[Change detection outputs]
»»

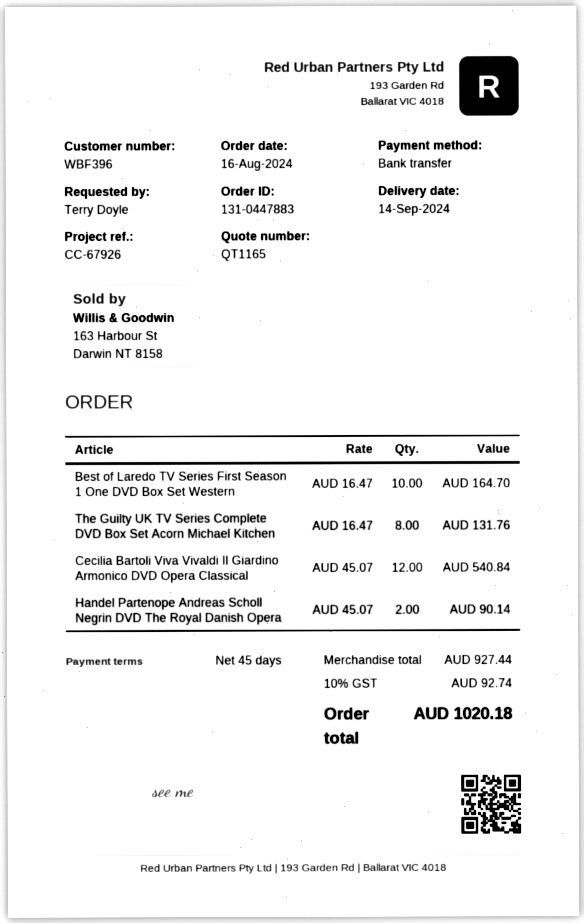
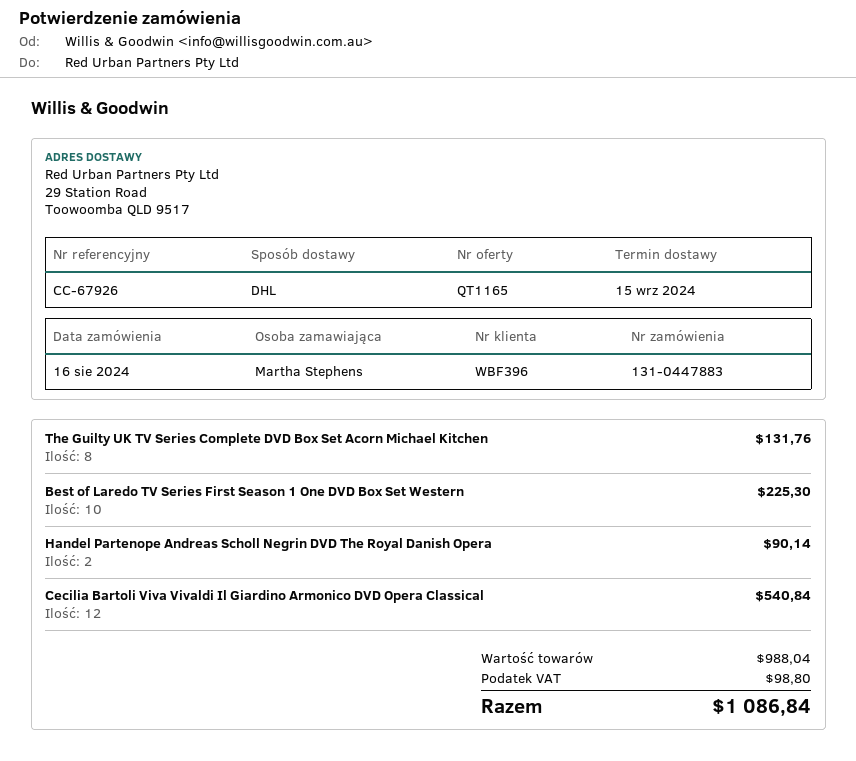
delivery date: 2024-09-14 -> 2024-09-15
ordered by: Terry Doyle -> Martha Stephens
Best of Laredo TV Series First Season 1 One DVD Box Set Western: 10 for 164.70 -> 10 for 225.30
subtotal: 927.44 -> 988.04
tax: 92.74 -> 98.80
total: 1020.18 -> 1086.84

««

* [PROBLEM]
Only one span of lines is wanted: the line with "Best of Laredo" and every line after it to the end of the entries, output exactly.

* [WRITTEN RESPONSE]
Best of Laredo TV Series First Season 1 One DVD Box Set Western: 10 for 164.70 -> 10 for 225.30
subtotal: 927.44 -> 988.04
tax: 92.74 -> 98.80
total: 1020.18 -> 1086.84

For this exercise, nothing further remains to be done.